Когда удары колокола раздавались громче обычного или ветер особенно сильно стучал в окно, кто-нибудь отрывался от своего дела и говорил: «Помоги, Господи, тем, кто в поле! Что там сейчас делается!» И вдвое уютнее казалась теплая, светлая комната.
Мирно горела лампа в зале, на заваленном книгами и бумагами письменном столе отца Сергия, мирно тикали над ним большие старинные часы. С висевшей над столом выпускной семинарской карточки смотрели знакомые лица преподавателей и товарищей отца Сергия. Многих теперь уже нет, другие постарели почти на пятнадцать лет.
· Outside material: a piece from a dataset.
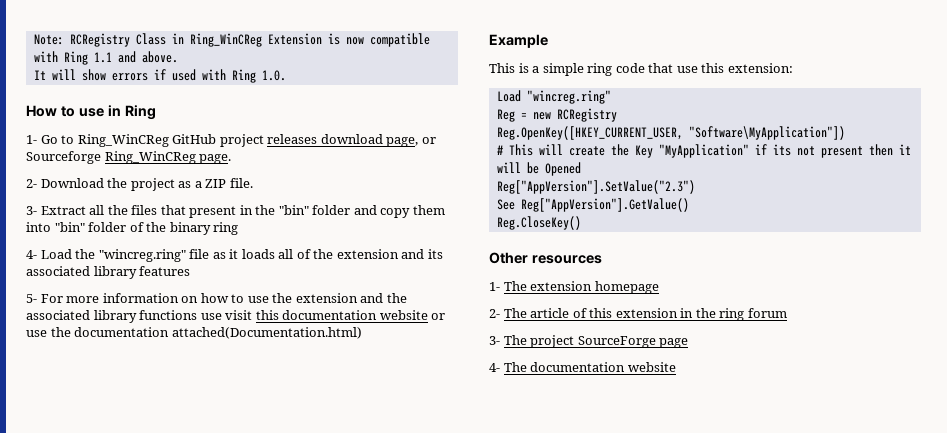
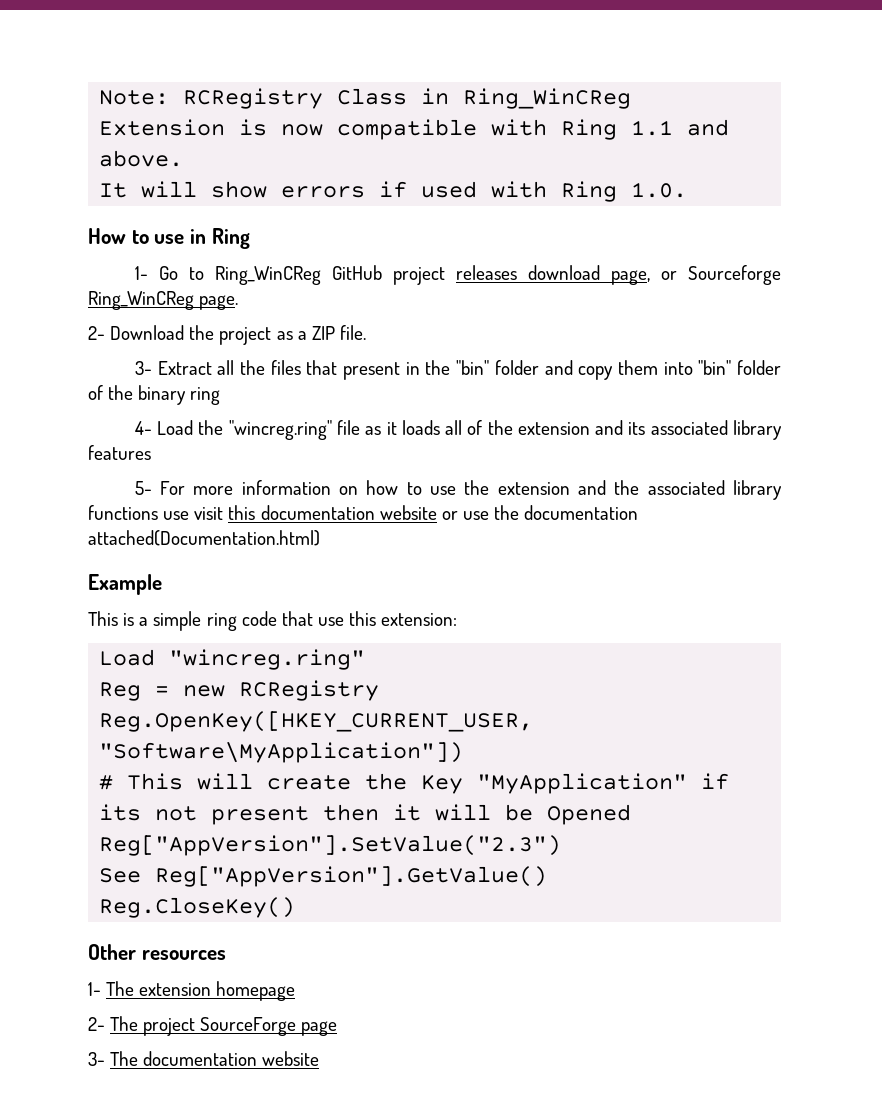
[530,308,787,321] [489,335,527,345] article of this extension in the ring forum // 3- The -> (139, 1023) none
[489,363,500,372] 4- -> [88,1052,105,1066] 3-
Белые занавески и тюлевые шторы прикрывали разрисованные морозными узорами окна. В переднем углу слегка поблескивали серебряные ризы икон; ниже их мягкими полутонами вырисовывались большие красочные олеографии – Казанская икона Божией Матери и «Моление о чаше». На окнах и на полу около окон стояли цветы: лимоны, лилии, трехлетние пальмочки – маленький мирок, такой чуждый тому, что творилось за стеной. Трюмо в простенке между западными, выходящими на улицу окнами, осененное по сторонам высокими фикусами зеркало отражало полуоткрытые двери в прихожую, голубую голландскую печь, старинные гусли перед ней, потертое красное кресло рядом у стены. Дальше виднелся поставленный наискось между двумя стенами диван, примостившаяся в углу за ним драцена, стул со стопой нот и кусочек фисгармонии, занимавшей остаток боковой стены, вплоть до южного окна, подходившего к переднему углу. Портреты родителей отца Сергия – Евгения Егоровича и Серафимы Серапионовны – на стенах над диваном и сине-красные фарфоровые фигурки голландца и голландки на узорчатых чугунных полочках под портретами видны в зеркале так же отчетливо, как и в действительности, с трещиной на стекле и мелкими дефектами на рамках. Беспристрастное зеркало отразило даже кусочек отбитой подставки у голландца – хотя он и стоял так, чтобы изъян был меньше заметен, – и выцарапанное на голубой эмали печки изображение Черного Рыцаря, из-за которого у Кости в свое время было неприятное объяснение с мамой. Зато стоящий перед диваном круглый стол, покрытый такой же, как и диван, старенькой красной скатертью, не позволял заметить, что подушка, лежащая на середине дивана, прикрывает большую дыру с торчащей из нее пружиной. Несколько времени тому назад задумали было заново обить диван и кресла, на этот раз зеленым материалом. Зеленая скатерть, в тон предполагаемой обивке, была уже куплена, но началась война, и о ремонте обстановки пришлось забыть.
Новая жизнь, не признающая красоты, властно ворвалась в когда-то хорошенькое и аккуратное зальце. Она отразилась даже на полудюжине стульев, стоящих около заставленных цветами окон в переднем углу и уже около пяти лет известных под именем новых. Несмотря на то, что ими пользуются только в исключительных случаях, на них заметны следы этой жизни в виде пятен и царапин. Дверки книжного шкафа не прикрываются – там вечно торчит углом какая-нибудь толстая книга. На украшенных затейливой резьбой полосках фисгармонии громоздятся Сонины картонажи: терема, виллы, римские колесницы, целые поселки – приложения к детскому журналу, над склеиванием которых Соня проводила иногда целые дни. На подзеркальном столике, в былые дни покрывавшемся красивой вышитой дорожкой, и на неширокой дощечке-карнизе под ним размещены «хозяйства» мальчиков. Там в грозном боевом порядке выстроились войска, вырезанные из старой «Нивы» и наклеенные на картон. Мальчики иногда все дни посвящают битвам, от которых больше всего страдают их штанишки. Расставив бумажные войска в два ряда, один против другого, они становятся на колени сзади своих и ползают вдоль линии фронта, ожесточенно дуя на противника. После того как упадут все воины, наступает перемирие; упавших вверх подставкой убирают, как убитых; тех, которые лежали вверх лицом – раненых, – расставляют снова, и сражение возобновляется, оканчиваясь только тогда, когда все войско одной стороны будет перебито до последнего солдата. Тогда общими силами награждают оставшихся в живых победителей и особенно стойких героев, подрисовывая им медали и ордена; изменников, позволявших убить себя в первую очередь, заключают в тюрьму, под педали, приводившие в действие меха фисгармонии, и можно начинать все сначала.